Якорь медленно выползает из клюза. Валера, подхватив его на руки, с трудом забрасывает в «дюральку». Перегруженная шлюпка отчаливает от борта «Онеги», и Валера — плечи выступают над водой — шествует за нею, как Гулливер. Погромыхивая, разматывается цепь. Наконец якорь закреплен в сотне метров от «Онеги». Ленчик и Валера взбираются на борт.

— А я к буйку пройду, посмотрю, в чем дело!

Это механик. Он усаживается в «дюральку» и отталкивается наметкой от борта.

— Постой, возьми меня! — кричу я вслед шлюпке.

К буйку я не собираюсь, просто нужно проверить, как будет реагировать механик. Он делает вид, будто не слышит. Шлюпочка быстро уходит в морось.

Теперь все ясно. Исчезают последние сомнения. У буйка механик пришвартуется, спрыгнет в воду и поднырнет к основанию троса, которым буй связан с якорем. Там прикреплен тщательно завернутый в полиэтиленовые оболочки пакет…

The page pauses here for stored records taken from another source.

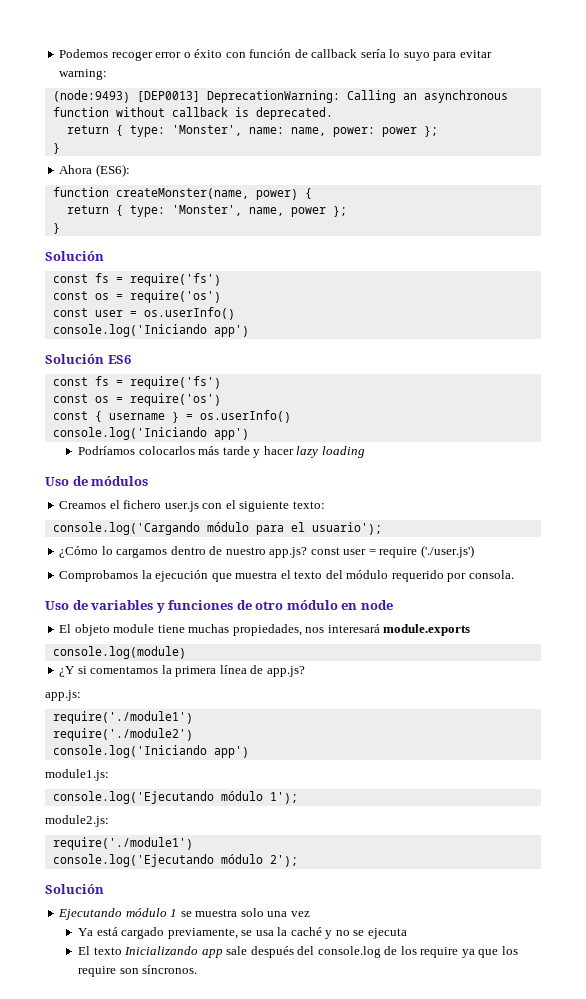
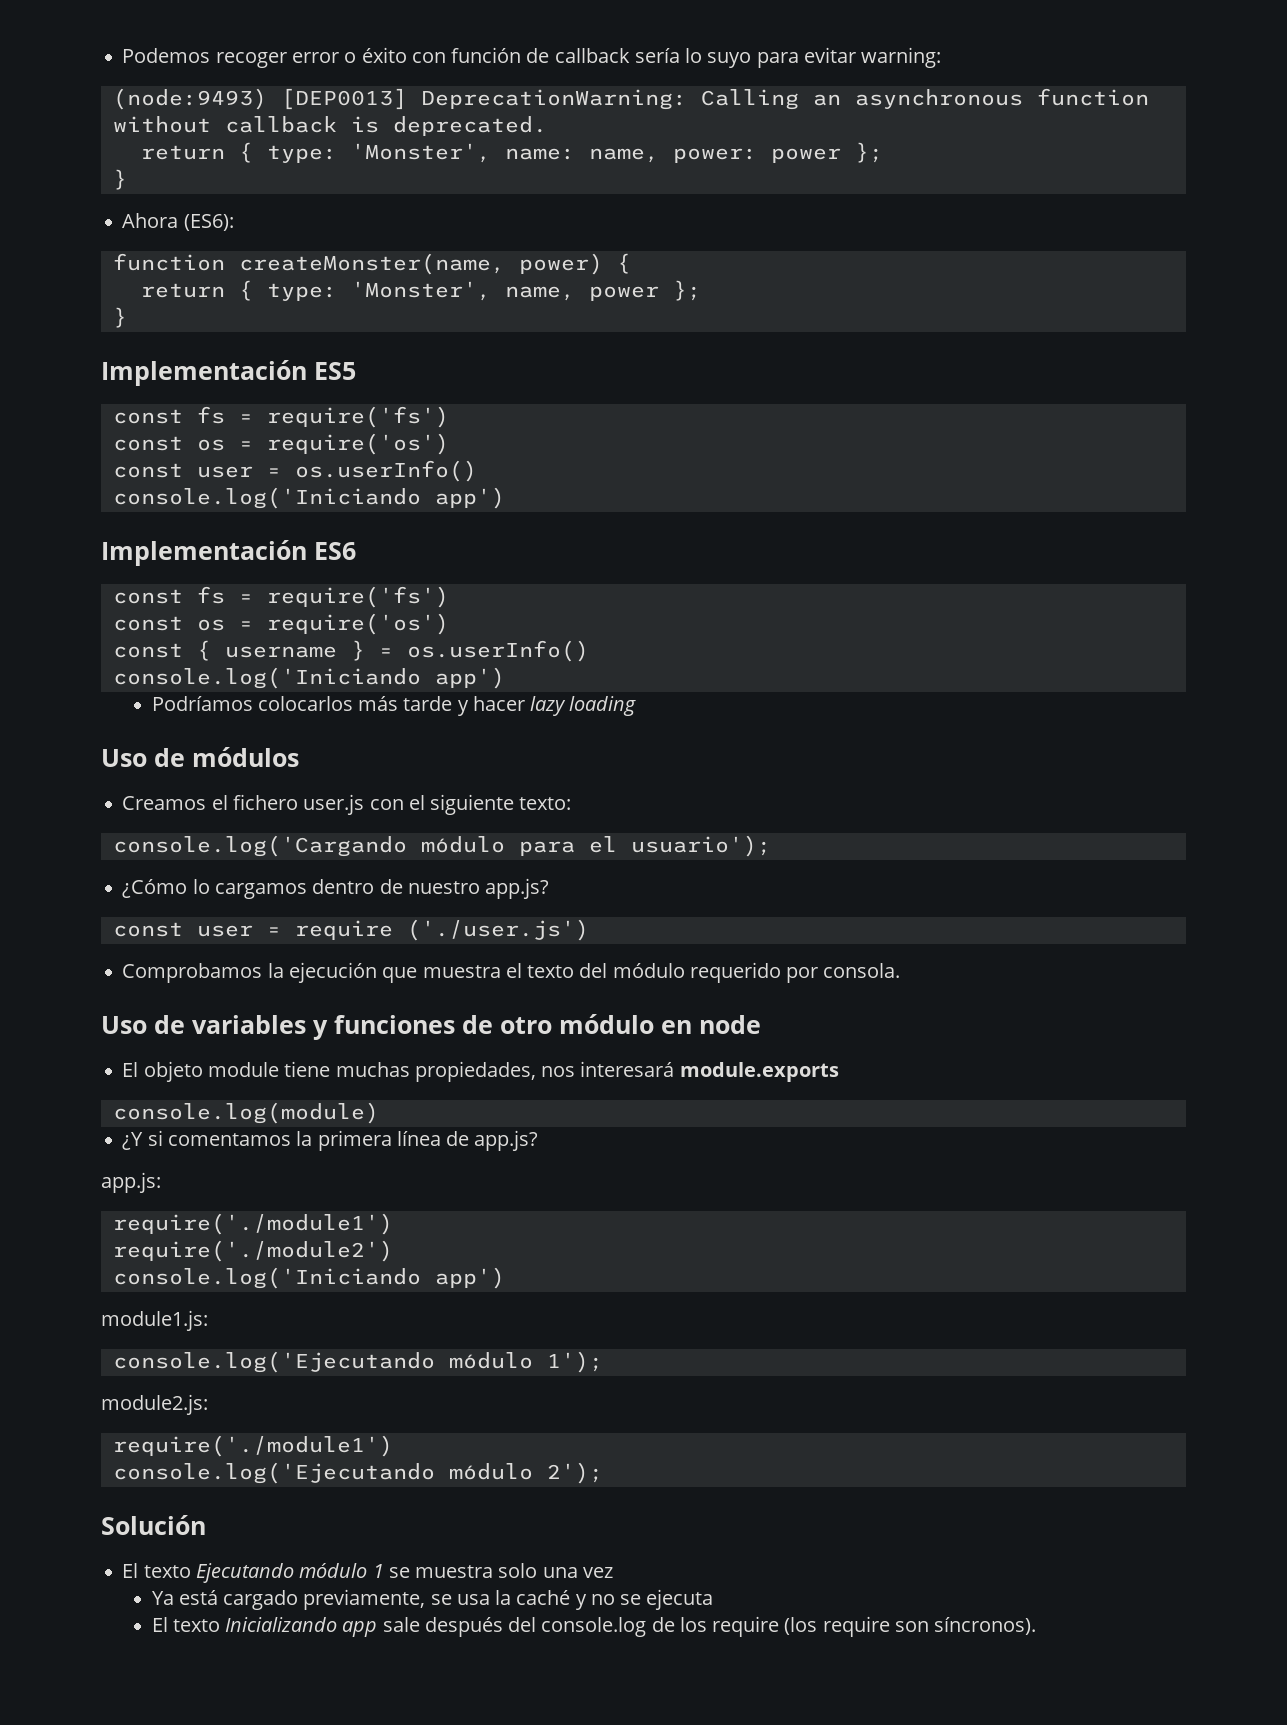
[45,251,104,261] Solución -> [101,360,356,386] Implementación ES5
[45,354,104,364] Solución -> [101,540,307,566] Implementación
(308, 552) none -> (550, 888) //
(104, 889) none -> [122,1563,191,1578] El texto
[461,946,518,958] ya que los -> [784,1617,818,1635] (los
[142,965,198,974] síncronos. -> [934,1617,1037,1635] síncronos).

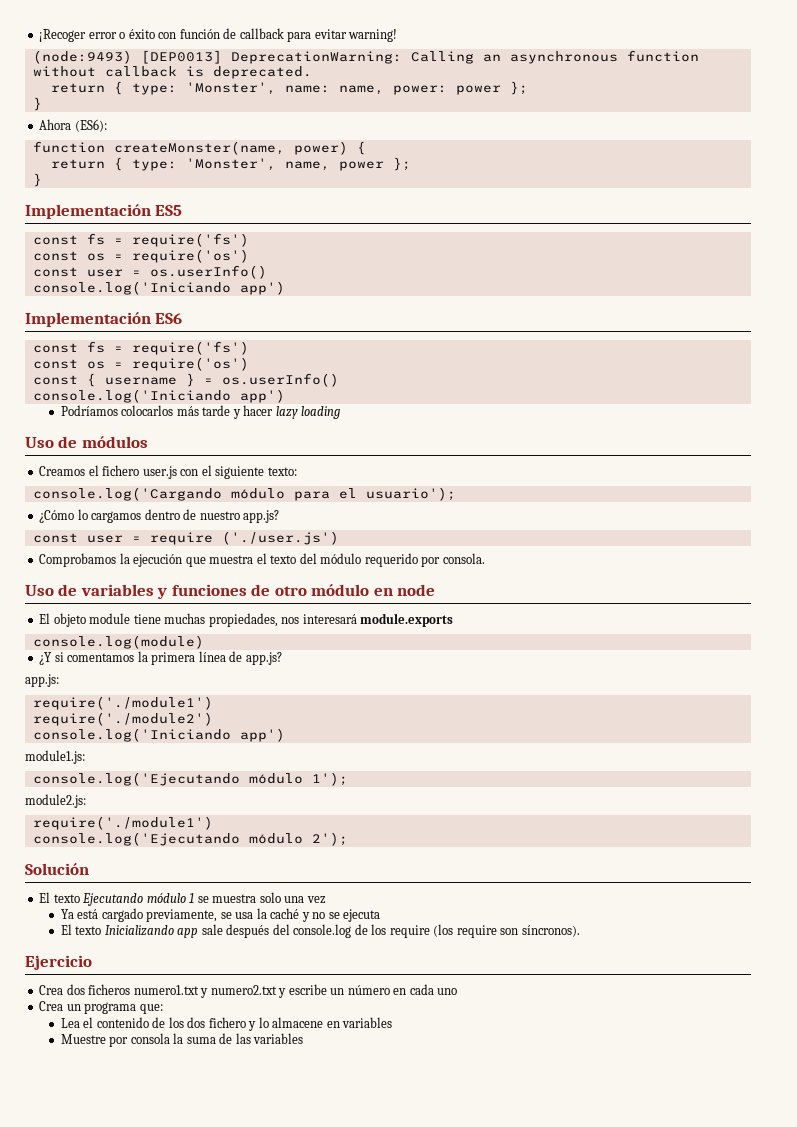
[122,48,287,68] Podemos recoger -> [39,29,87,42] ¡Recoger
[634,48,752,68] sería lo suyo -> (284, 33) none
[861,47,942,68] warning: -> [348,29,398,42] warning!
(1037, 1626) none -> [25,955,92,970] [39,984,458,998] [39,1001,163,1014] [60,1017,393,1031] [60,1033,304,1047] // Ejercicio // Crea dos ficheros numero1.txt y numero2.txt y escribe un número en cada uno // Crea un programa que: // Lea el contenido de los dos fichero y lo almacene en variables // Muestre por consola la suma de las variables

Нет, не случайно Вася Ложко, прогуливаясь на яхте, сделал «оверкиль» именно здесь, где оранжевый буй предупреждал о близости мели. Пока Машутка цеплялась за днище перевернутой яхты — рост не позволял ей стоять в воде, — механик закрепил пакет и перетащил буй на несколько десятков метров, обеспечив «Онеге» вынужденную остановку. Вот почему удостоверение осталось сухим. Он заблаговременно оставил его на берегу, а затем положил в карман кителя.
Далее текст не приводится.